Another fish, the "crappie," has made its appearance within three or four years in the Wakarusa. This fish is very prolific, and is a fine pan fish, but rarely exceeds a pound or a pound and a half in weight. Its slang name in the West used to be the "Campbellite," because it made its first appearance in the tributaries of the Ohio about the time Alexander Campbell first began to achieve a reputation. It has been moving steadily north, since, reaching Quincy, Ill., about 1848, I think. This fish only bites at minnows, and small minnows are the best bait. Last Fourth of July, Col. Holliday and I caught about a dozen fine black bass in the Wakarusa, and about sixty "crappies."

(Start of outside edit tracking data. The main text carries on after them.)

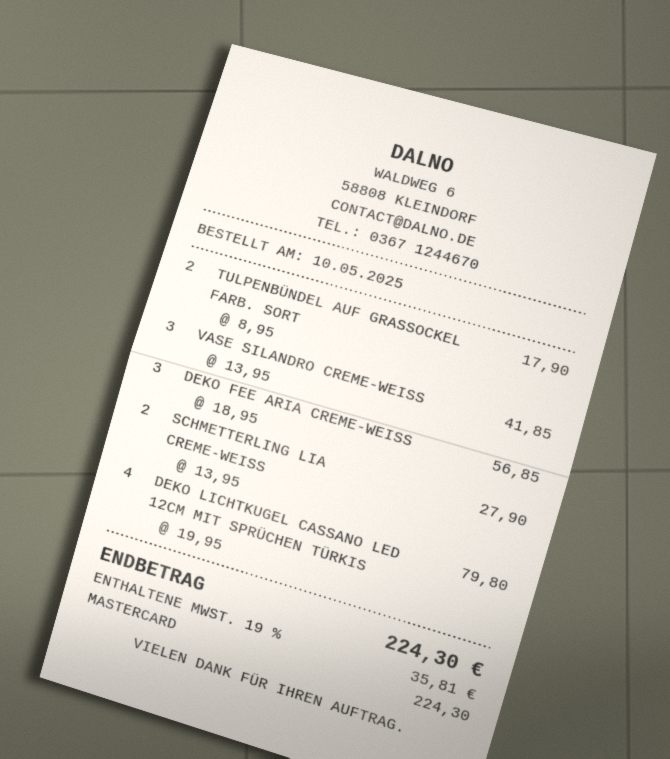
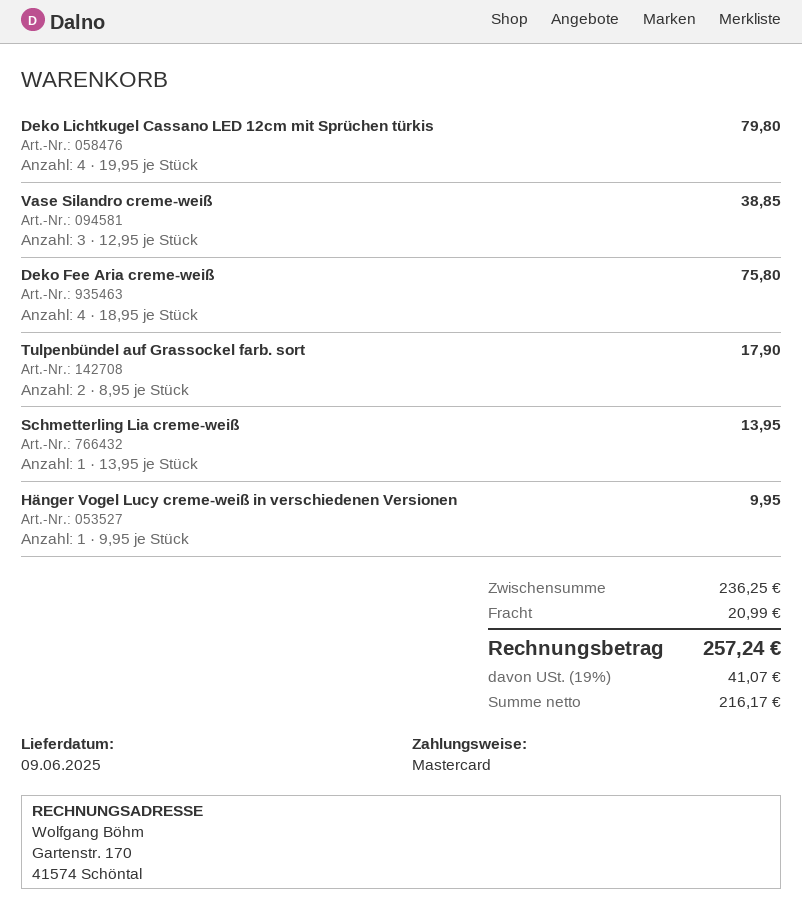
VASE SILANDRO CREME-WEISS: 3 x 13.95 = 41.85 -> 3 x 12.95 = 38.85
DEKO FEE ARIA CREME-WEISS: 3 x 18.95 = 56.85 -> 4 x 18.95 = 75.80
SCHMETTERLING LIA CREME-WEISS: 2 x 13.95 = 27.90 -> 1 x 13.95 = 13.95
Hänger Vogel Lucy creme-weiß in verschiedenen Versionen: none -> 1 x 9.95 = 9.95
shipping: none -> 20.99
tax: 19% = 35.81 -> 19% = 41.07
total: 224.30 -> 257.24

Shad. - The general opinion, when the shad was introduced into the Kansas waters, in June, 1877, was that the scheme might be a failure, on account of their great distance from the sea. But the Commissioner, referring to their migratory habits, said:

When planted in a stream when young, they remain for a time, until they grown to be four or five inches in length, when they go to the sea, and remain in salt water until matured (four or five years) when they return to the place of birth, to deposit their spawn, and again return to the sea, making annual visits to the place of birth. The Arkansas and its tributaries (the Neosho, Fall River and the Walnut) are streams that can be successfully stocked with shad and salmon, as they are in more direct communication with the Gulf of Mexico than the Kaw and its tributaries, although I do not doubt the success in either case.
German Carp. - In his last report, the commissioner says of the carp:

There is a growing demand for them. One hundred and twenty-five applications were received by the State Commission during the month of December, and the applications for January will reach that number or more. Of the ponds stocked in Kansas two years ago and one year ago, a number have reported that the carp have made from two to three pounds' growth in one year and a number of them had spawned. They will spawn the second year if located in a proper pond. A fish weighing five pounds will produce 500,000 spawns. They spawn from April to August, the eggs being small and of a glutinous nature, and hatch in from five to twenty days, according to temperature.

I expect to commence stocking the public streams with carp next year. The carp is well adapted to the waters of Kansas, and I predict a very favorable result from this introduction.

Through the United States Fish Commissioner, S. F. Baird, 100,000 young shad arrived at Topeka, June 5, 1877, for distribution, in charge of Mr. Quinn, an agent, who neglected to give Commissioner Long notice in time to receive them on their arrival. To the great disappointment of Mr. Long, who had made several promises for their destribution (sic), they were all deposited in the Kaw at Topeka. Mr. Quinn claimed they were to unhealthy to bear further shipment.

There was received by Commissioner Long, October 10, 1877, a crate containing 100,000 California salmon eggs, which were shipped from Redding, Cal., in a refrigerator car, to Chicago, Ill., and from Chicago to Ellsworth by express. They were put in hatching boxes in the Kaw River, and were carefully tended for two weeks, but a sudden rise in the river washed the eggs away.

Fish Hatchery. - On this the Commissioner submitted the following:

I would recommend and urge that an appropriation of not less than $2,000 be made for the purpose of erecting a fish hatchery. The necessity of such a building is apparent to every person who will give the subject any notice.

I would recommend that the Commission be increased to three members, one of whom to be Superintendent and to have a fixed salary, and that his whole time be devoted to the fish interest of the State.

I would further recommend an appropriation of $3,000 for the year 1880, and $3,000 for the year 1881, to be used by the Commission in paying the necessary expenses in collecting fish, spawn, etc., for the State.